Any help would be appreciated. Thanks in advance.

=====================================

the code i use is as follows. Basic i use the same code as the example in sklearn document

def plot_learning_curve(estimator, title, X, y, ylim=None, cv=None,
                    n_jobs=1, train_sizes=np.linspace(.1, 1.0, 5)):
    plt.figure()
    plt.title(title)
    if ylim is not None:
        plt.ylim(*ylim)
    plt.xlabel("Training examples")
    plt.ylabel("Score")
    train_sizes, train_scores, test_scores = learning_curve(
        estimator, X, y, cv=cv, n_jobs=n_jobs, train_sizes=train_sizes)
    train_scores_mean = np.mean(train_scores, axis=1)
    train_scores_std = np.std(train_scores, axis=1)
    test_scores_mean = np.mean(test_scores, axis=1)
    test_scores_std = np.std(test_scores, axis=1)
    plt.grid()

    plt.fill_between(train_sizes, train_scores_mean - train_scores_std,
                     train_scores_mean + train_scores_std, alpha=0.1,
                     color="r")
    plt.fill_between(train_sizes, test_scores_mean - test_scores_std,
                     test_scores_mean + test_scores_std, alpha=0.1, color="g")
    plt.plot(train_sizes, train_scores_mean, 'o-', color="r",
             label="Training score")
    plt.plot(train_sizes, test_scores_mean, 'o-', color="g",
             label="Cross-validation score")

    plt.legend(loc="best")
    return plt

title = "Learning Curves (GBDT)"
# Cross validation with 100 iterations to get smoother mean test and train
# score curves, each time with 20% data randomly selected as a validation set.
cv = ShuffleSplit(n_splits=100, test_size=0.2, random_state=0)

estimator = GradientBoostingClassifier(n_estimators=450)
X,y= features, target #features and target are already loaded
plot_learning_curve(estimator, title, X, y, ylim=(0.6, 1.01), cv=cv, n_jobs=4)

plt.show()
3

3 Answers

0
votes

First of all, your training accuracy goes down quite a bit when you add more examples. So this could still be high variance. However, I doubt that this is the only explanation as the gap seems to be too big.
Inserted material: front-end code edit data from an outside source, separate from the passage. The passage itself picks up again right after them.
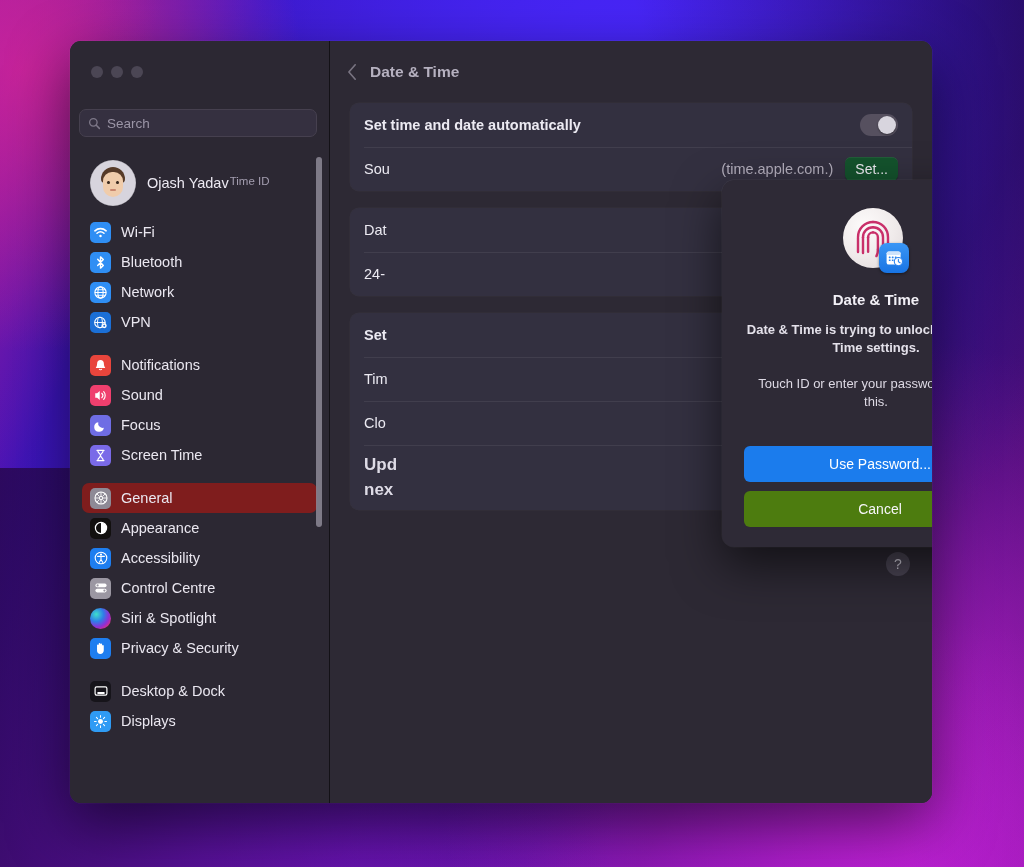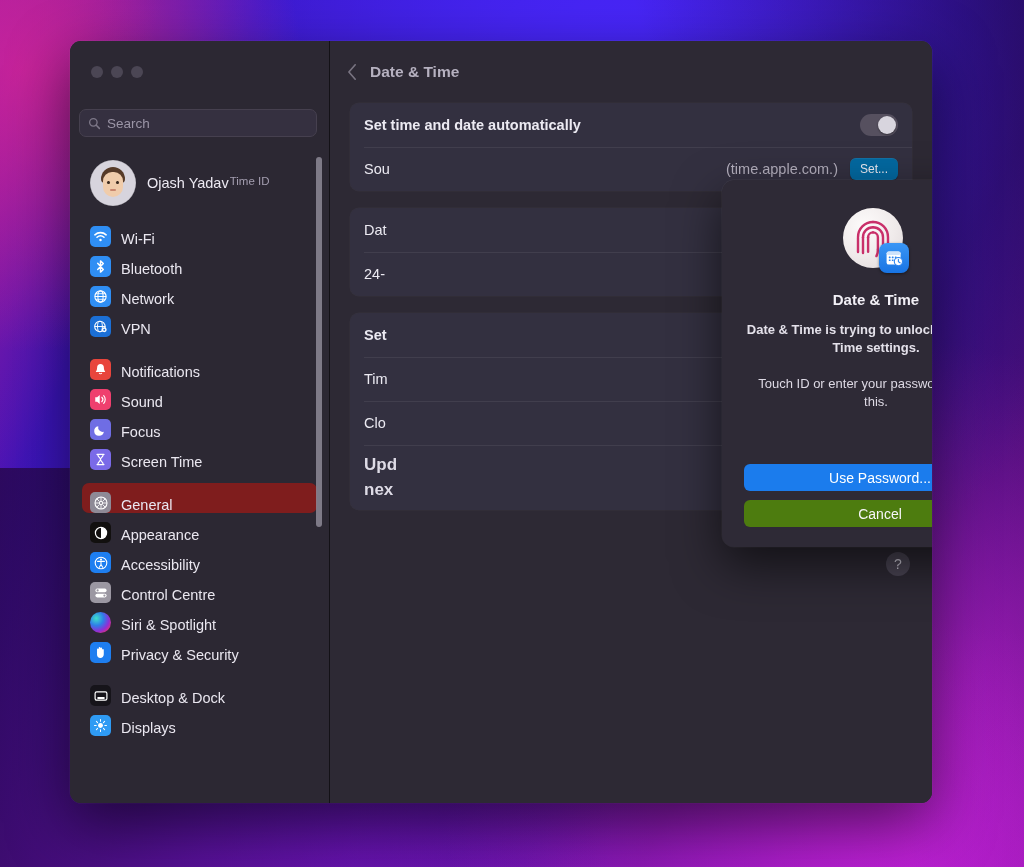"Set..." .push-btn { background: #0369a1 -> #14532d; font-size: 12px -> 14px }
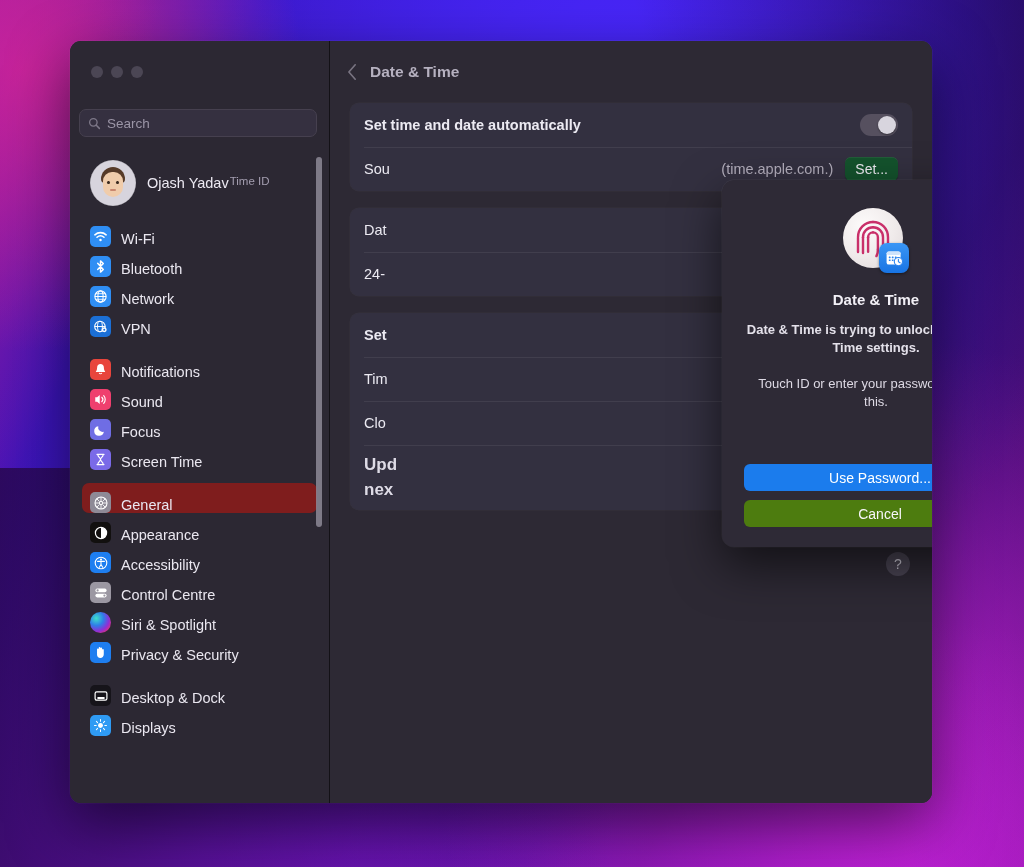"Wi-Fi" .nav-item { align-items: flex-end -> center }
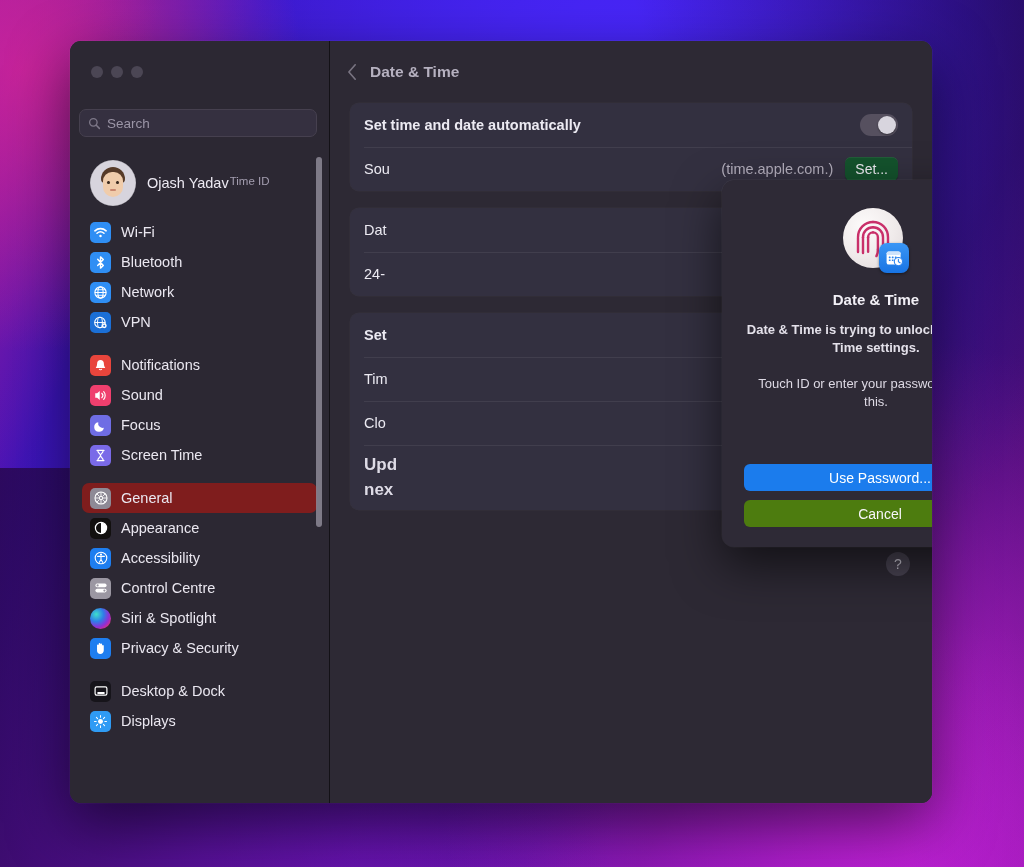"Use Password..." .btn { height: 27px -> 36px }
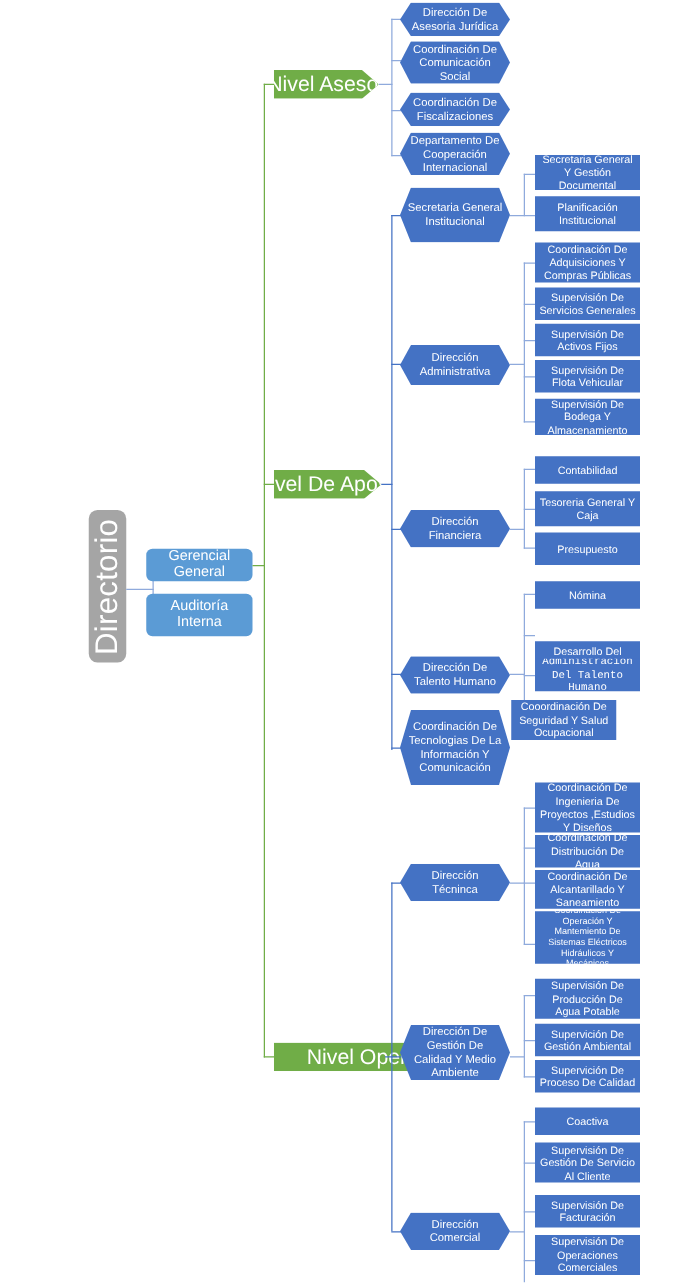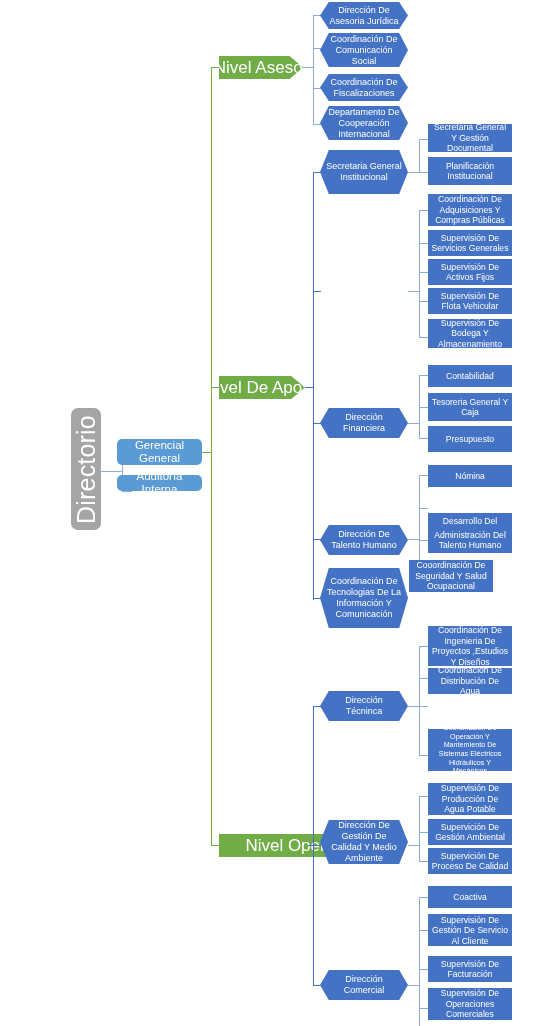"Dirección Administrativa" div.hex { html: none -> <div> <span>Dirección Administrativa</span> </div> }
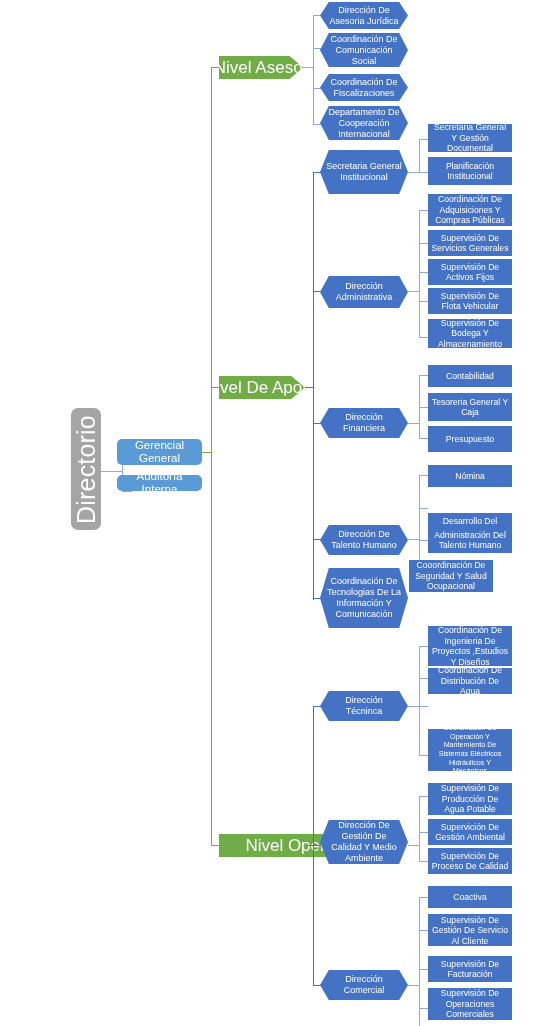"Auditoría Interna" div.rbox { height: 16px -> 34px }
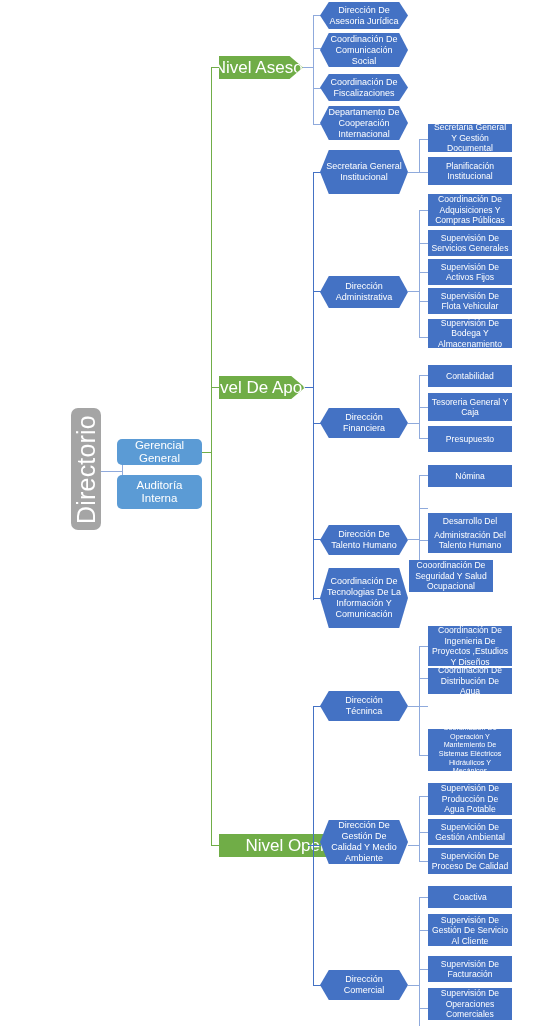"Administración Del Talento Humano" div.leaf { font-family: none -> Liberation Mono, monospace }
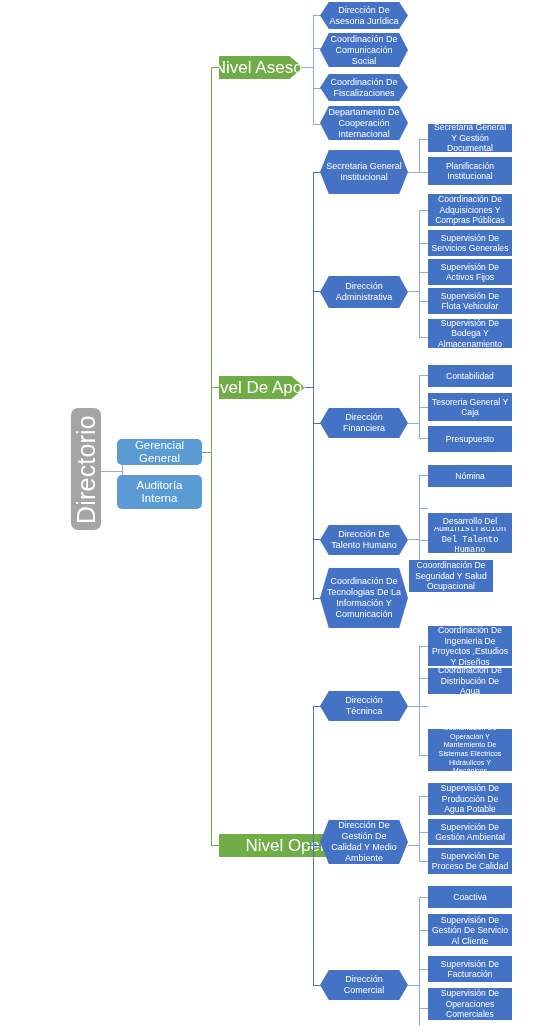"Coordinación De Alcantarillado Y" div.leaf { html: none -> <div> <span>Coordinación De Alcantarillado Y Saneamiento</span> </div> }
A reason for a gap between the training accuracy and the test accuracy could be a different distribution of the training samples and the test samples. However, with cross-validation this should not happen (do you make a k-fold cross validation where you re-train for each of the k folds?)

0
votes

I would say you are overfitting. Considering you are using cross validation, the gap between the training and the cross-validation score is probably too big. Without cross validation or random splitting, it could be that your train and test data differ in some way.

There are a couple of ways you could try to mitigate this:

  • Add more data (the training score will probably still go down a little bit more)
  • Reduce the number of estimators, or even better, use early stopping
  • Increase gamma for prunning
  • Use subsampling (by tree, by column...)

There are lots of parameters that you can play with, so have some fun! :-D

-1
votes

You should pay more attention to your training accuracy. If it goes down during the training, you did something terribly wrong. Check again the correctness of your data (are your labels correct?) and your model.

Normally, both train and test accuracies should increase, but test accuracy is behind.